Findo o amor, parece-nos que o contrato de confidencialidade e confiança é subjugado frente à dor do abandonado. Não existe moral que resista ao desejo de vingança. Ao contrário, é justamente a imoralidade do ato que mensura a reparação. Quanto mais lesivo o dano, mais reparada estará a dor. A este evento, a doutrina deu o nome de “pornografia de vingança” que consiste na conduta de divulgar, sem consentimento da outra parte, fotos, vídeos, montagens, que contenham conteúdo sexualmente íntimo. O intuito da conduta, característico do próprio nome, é a vingança, seja pelo fim de um relacionamento amoroso, seja por qualquer outro motivo que torne a prática característica de uma revanche.[7]
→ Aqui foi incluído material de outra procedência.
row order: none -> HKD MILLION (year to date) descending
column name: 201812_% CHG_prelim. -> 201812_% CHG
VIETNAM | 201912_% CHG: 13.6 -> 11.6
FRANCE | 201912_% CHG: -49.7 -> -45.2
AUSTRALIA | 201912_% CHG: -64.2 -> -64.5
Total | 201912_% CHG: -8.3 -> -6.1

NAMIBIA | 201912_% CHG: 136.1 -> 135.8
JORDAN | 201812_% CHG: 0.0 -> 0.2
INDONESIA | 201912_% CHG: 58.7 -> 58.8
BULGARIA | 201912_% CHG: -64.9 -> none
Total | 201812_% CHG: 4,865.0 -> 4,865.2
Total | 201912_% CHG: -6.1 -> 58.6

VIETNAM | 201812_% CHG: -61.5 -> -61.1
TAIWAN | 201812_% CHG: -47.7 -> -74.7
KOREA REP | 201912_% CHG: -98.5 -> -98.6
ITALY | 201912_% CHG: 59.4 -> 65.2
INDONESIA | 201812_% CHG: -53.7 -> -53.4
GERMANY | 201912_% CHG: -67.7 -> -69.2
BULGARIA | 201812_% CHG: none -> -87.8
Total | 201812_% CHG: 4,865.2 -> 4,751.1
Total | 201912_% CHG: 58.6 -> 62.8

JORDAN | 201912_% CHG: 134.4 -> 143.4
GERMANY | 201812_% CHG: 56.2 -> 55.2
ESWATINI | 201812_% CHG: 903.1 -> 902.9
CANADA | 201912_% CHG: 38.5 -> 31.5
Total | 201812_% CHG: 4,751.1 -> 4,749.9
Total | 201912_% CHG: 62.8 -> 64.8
A vingança que durante séculos levou mulheres à morte física, com o advento das novas tecnologias, têm levado suas vítimas à morte social, com a exclusão do convívio social, forçadas, pela vergonha de ver sua vida íntima levada ao conhecimento público, a se esconder da sociedade. Por mais antagônica que a frase possa parecer, neste caso, a justiça de um indivíduo se realiza através da vingança.
Isso porque, o ofendido em sua dor, busca compensá-la retirando da esfera do ofensor um bem que ele acredita ser de tão valia quanto o que lhe foi arrancado.
Esse sentimento de vingança que se traveste de justiça, como já dissemos acima, está enraizado em nossa sociedade há tempos e se mantém atrelado ao desejo de castigo e de reparação da dor. E não foi deste desejo que nasceu a justiça? Não seria a vingança, a justiça em sua forma mais visceral, instintiva, antes desprovida de moral?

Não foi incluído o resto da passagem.